Task description
Each entry below must be repeated exactly. Leave the pictures out of it.

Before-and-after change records
----

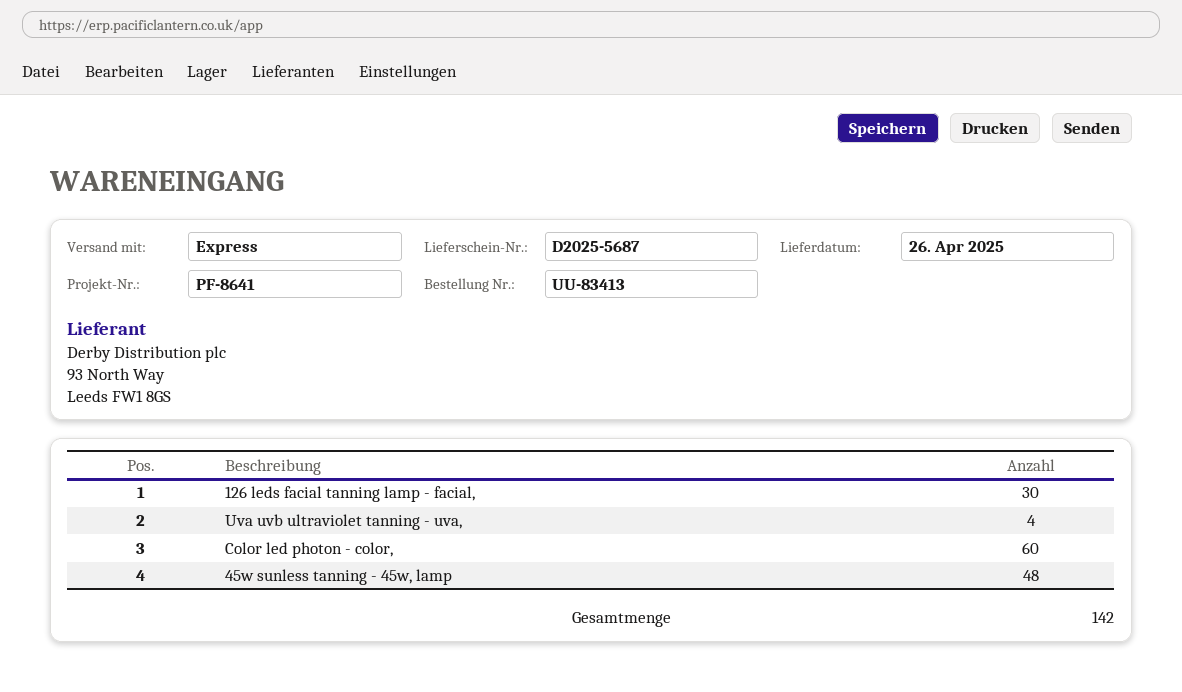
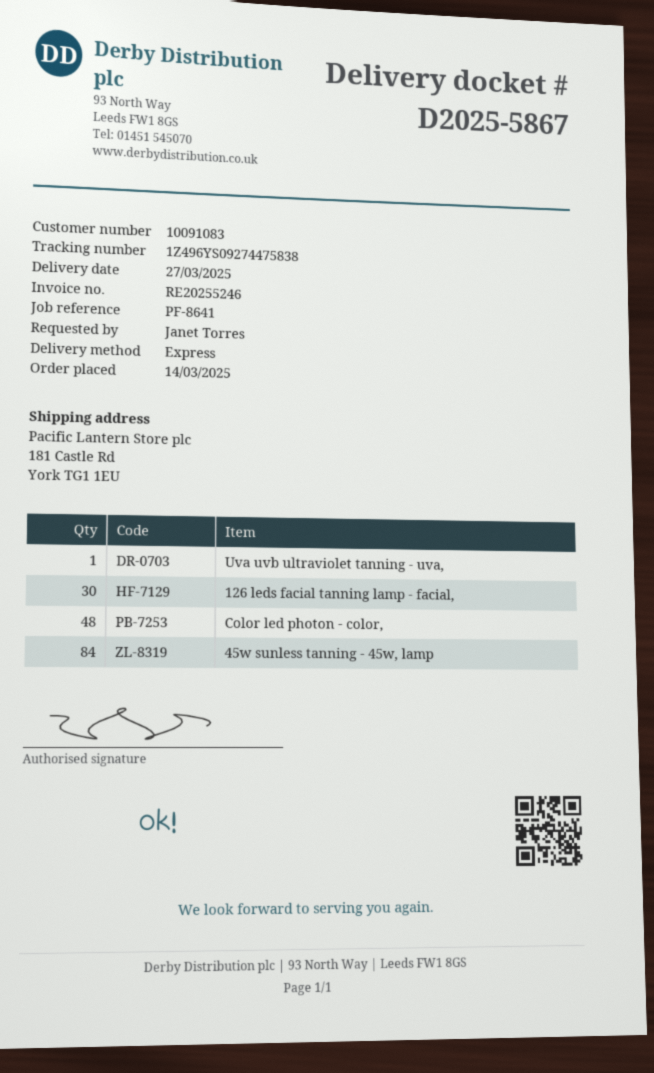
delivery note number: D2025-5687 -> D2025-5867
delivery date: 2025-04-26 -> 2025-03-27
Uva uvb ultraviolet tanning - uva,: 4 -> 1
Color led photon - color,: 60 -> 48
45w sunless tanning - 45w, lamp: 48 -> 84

----

Output of the exercise
delivery note number: D2025-5687 -> D2025-5867
delivery date: 2025-04-26 -> 2025-03-27
Uva uvb ultraviolet tanning - uva,: 4 -> 1
Color led photon - color,: 60 -> 48
45w sunless tanning - 45w, lamp: 48 -> 84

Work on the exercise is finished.